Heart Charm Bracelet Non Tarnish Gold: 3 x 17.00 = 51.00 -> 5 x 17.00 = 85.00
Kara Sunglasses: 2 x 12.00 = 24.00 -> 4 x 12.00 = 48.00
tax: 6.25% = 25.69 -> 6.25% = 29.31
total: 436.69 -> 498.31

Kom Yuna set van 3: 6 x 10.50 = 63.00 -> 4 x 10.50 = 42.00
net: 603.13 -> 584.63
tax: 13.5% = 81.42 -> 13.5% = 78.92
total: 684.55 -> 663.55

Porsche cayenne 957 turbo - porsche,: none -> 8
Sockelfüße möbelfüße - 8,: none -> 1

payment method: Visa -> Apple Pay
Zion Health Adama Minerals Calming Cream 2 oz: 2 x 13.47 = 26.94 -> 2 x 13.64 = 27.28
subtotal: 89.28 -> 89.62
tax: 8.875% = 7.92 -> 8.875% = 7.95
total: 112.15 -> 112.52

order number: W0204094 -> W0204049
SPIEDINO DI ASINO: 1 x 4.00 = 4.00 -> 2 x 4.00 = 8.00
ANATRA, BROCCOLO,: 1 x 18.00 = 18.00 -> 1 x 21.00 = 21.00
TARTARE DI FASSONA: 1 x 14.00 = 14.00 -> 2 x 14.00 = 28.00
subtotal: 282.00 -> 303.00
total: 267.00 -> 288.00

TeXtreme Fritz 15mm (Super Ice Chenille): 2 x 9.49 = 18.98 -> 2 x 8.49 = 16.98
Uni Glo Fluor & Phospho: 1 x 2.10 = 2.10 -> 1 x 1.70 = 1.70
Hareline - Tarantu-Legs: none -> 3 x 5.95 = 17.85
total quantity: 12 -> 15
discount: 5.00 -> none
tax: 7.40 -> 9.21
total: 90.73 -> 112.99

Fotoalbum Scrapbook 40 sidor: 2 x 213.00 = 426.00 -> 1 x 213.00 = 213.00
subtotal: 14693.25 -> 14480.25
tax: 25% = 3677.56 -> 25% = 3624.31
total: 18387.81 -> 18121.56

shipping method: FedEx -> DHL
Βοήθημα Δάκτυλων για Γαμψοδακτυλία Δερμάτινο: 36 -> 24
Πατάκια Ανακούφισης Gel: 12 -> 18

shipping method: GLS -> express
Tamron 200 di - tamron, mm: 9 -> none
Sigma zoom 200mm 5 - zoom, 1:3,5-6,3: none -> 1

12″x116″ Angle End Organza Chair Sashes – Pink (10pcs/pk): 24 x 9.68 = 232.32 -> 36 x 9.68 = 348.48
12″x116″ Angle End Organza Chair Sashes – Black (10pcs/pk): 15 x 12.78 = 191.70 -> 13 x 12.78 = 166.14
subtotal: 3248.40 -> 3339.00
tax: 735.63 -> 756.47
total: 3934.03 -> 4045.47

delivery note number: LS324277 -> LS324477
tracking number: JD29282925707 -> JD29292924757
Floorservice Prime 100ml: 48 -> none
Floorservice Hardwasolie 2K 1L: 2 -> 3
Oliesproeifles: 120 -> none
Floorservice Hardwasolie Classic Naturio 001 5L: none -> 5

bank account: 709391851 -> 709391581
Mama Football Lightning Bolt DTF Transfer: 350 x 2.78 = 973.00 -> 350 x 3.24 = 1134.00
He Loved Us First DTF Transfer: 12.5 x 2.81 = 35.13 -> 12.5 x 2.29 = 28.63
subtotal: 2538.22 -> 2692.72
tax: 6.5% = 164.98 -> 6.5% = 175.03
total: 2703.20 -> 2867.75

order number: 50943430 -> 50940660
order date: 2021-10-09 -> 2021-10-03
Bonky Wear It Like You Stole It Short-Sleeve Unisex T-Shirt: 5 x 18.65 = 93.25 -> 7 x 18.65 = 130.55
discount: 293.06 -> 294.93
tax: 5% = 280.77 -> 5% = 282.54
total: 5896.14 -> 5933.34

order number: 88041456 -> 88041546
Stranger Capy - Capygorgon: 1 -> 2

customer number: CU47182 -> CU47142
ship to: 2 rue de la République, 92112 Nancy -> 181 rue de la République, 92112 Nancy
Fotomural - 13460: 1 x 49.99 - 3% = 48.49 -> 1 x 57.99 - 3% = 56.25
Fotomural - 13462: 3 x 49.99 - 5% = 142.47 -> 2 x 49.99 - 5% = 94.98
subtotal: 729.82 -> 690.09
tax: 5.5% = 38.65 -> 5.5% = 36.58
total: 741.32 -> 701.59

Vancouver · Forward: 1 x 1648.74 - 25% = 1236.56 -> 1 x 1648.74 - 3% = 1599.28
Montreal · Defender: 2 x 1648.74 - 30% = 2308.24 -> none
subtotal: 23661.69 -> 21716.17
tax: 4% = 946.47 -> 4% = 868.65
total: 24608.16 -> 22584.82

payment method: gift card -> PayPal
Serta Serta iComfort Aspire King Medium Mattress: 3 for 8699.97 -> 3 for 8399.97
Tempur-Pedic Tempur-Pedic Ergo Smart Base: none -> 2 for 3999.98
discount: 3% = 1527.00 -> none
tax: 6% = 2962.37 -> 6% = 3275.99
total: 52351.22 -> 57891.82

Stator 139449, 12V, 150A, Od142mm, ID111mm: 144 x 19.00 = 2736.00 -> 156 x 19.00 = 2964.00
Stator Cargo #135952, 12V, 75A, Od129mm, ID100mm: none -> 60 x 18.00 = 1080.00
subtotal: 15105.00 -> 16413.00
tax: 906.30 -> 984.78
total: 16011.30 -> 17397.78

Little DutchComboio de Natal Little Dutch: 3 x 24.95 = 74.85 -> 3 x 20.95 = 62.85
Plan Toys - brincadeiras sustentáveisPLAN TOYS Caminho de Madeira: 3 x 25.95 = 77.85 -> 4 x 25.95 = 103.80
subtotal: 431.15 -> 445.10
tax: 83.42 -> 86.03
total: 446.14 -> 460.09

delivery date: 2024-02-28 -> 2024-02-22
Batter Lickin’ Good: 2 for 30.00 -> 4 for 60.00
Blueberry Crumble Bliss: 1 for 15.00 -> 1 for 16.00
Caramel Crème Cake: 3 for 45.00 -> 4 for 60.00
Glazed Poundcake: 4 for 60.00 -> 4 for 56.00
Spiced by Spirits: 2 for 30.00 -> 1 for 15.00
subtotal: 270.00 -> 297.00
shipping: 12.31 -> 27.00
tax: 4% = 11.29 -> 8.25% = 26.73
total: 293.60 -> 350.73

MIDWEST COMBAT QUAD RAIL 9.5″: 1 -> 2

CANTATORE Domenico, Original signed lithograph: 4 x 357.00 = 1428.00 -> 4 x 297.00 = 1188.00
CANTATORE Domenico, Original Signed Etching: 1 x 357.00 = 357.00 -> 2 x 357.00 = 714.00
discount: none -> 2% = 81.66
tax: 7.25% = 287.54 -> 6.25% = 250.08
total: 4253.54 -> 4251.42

§ Exercise instructions: Determine how many lines in the listing include the string "Original", and answer with that number alone.

§ Output for this task: 2